Characterization of the HA/PLL-ACM/TH composite scaffold
Scanning electron microscope assessment
The samples of ACM and HA/PLL-ACM were sputter-coated with gold–palladium and then observed using a scanning electron microscope (SEM; Hitachi S-4000, Japan). SEM imaging enabled an objective assessment of the size of ACM and the aggregation state of HA/PLL-ACM.

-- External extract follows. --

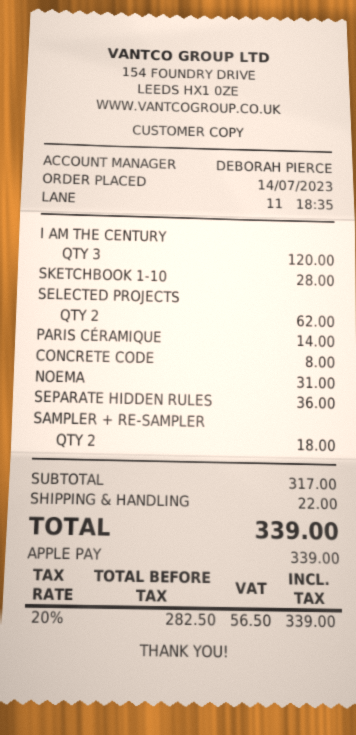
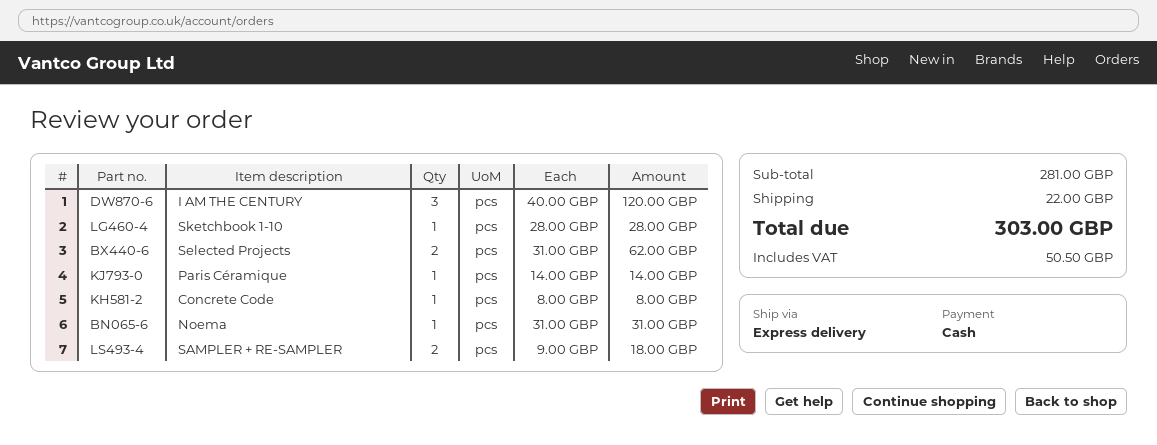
payment method: Apple Pay -> cash
SEPARATE HIDDEN RULES: 1 for 36.00 -> none
subtotal: 317.00 -> 281.00
tax: 56.50 -> 50.50
total: 339.00 -> 303.00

The sustained-release level of TGF-β3 was detected by HA/PLL-ACM/TH composite scaffolds
To evaluate the sustained-release properties of the novel HA/PLL-ACM/TH composite scaffold, it was compared with TH and ACM/TH scaffolds containing an identical volume (4 μg/mL) of TGF-β3. All groups exhibited a gel state at 37°C. For the in vitro sustained-release experiment, 1 mL of preheated PBS (37°C) was added to the surface of each gel. At designated time points (1, 2, 5, 8, 12, 18, and 25 days), the PBS was collected and replaced with 1 mL of fresh preheated PBS. The collected PBS samples were stored at −20°C. The TGF-β3 release profile was determined using a TGF-β3 enzyme-linked immunosorbent assay kit (Dongge Boye, China). The sustained-release experiment was performed five times for each of the three groups.
Cell proliferation assay
Cytotoxicity of the composite scaffold extracts was evaluated using cultured rat BMSCs. HA/PLL-ACM/TH in its gel state was incubated in Dulbecco’s modified Eagle’s medium (DMEM) at 37°C for 24 h to generate the extract. The CCK-8 assay was employed, following the manufacturer’s instructions, to assess the impact of various HA/PLL-ACM/TH extract concentrations on cell proliferation. Briefly, BMSCs in suspension were seeded into a 96-well plate at a density of 3 × 10³ cells/well and incubated overnight at 37°C. The culture medium was then replaced with fresh media containing different concentrations of the HA/PLL-ACM/TH extracts (0%, 25%, 50%, and 100%). Cell viability was measured using the CCK-8 assay after 1, 2, 3, 4, 5, and 6 days of culture. The culture medium was replaced every other day. To perform the CCK-8 assay, 100 μL of medium containing 10% CCK-8 solution was added to each well, followed by incubation for 1 h at 37°C and 5% carbon dioxide (CO2). Subsequently, a microplate spectrophotometer (Leica Microsystems, Germany) was used to measure the absorbance of each well at a wavelength of 450 nm. All experiments were performed in quintuplicate.
In vitro cell experiment
Isolation and culture of BMSCs
One-week-old Sprague–Dawley rats were obtained from the Animal Experimental Center of Wenzhou Medical University (China). BMSCs were isolated and cultured from the femurs of these rats using the whole bone marrow adherent method. 24 The isolated cells were inoculated onto 25 cm2 petri dishes and cultured in an incubator containing 5% CO2 at 37°C. After 24 h, the culture medium was replaced to remove nonadherent cells. The remaining adherent cell colonies were cultured for 14 days until they reached 80% confluence. Then, they were digested with 0.25% trypsin for 3 min before subculture. Only the second-passage cells were used in subsequent experiment.
The seeding of BMSCs
Sterilized scaffold materials from each group were placed in a 24-well plate and allowed to solidify into gels at 37°C. Subsequently, BMSCs were seeded onto the scaffolds at a density of 5 × 104 cells per well. Complete DMEM was replaced every 3 days throughout the 21-day culture period. The experiment consisted of the following groups: (1) blank control, (2) TH (no TGF-β3), (3) TH (with TGF-β3), (4) ACM/TH (no TGF-β3), (5) ACM/TH (with TGF-β3), (6) HA/PLL-ACM/TH (no TGF-β3), and (7) HA/PLL-ACM/TH (with TGF-β3).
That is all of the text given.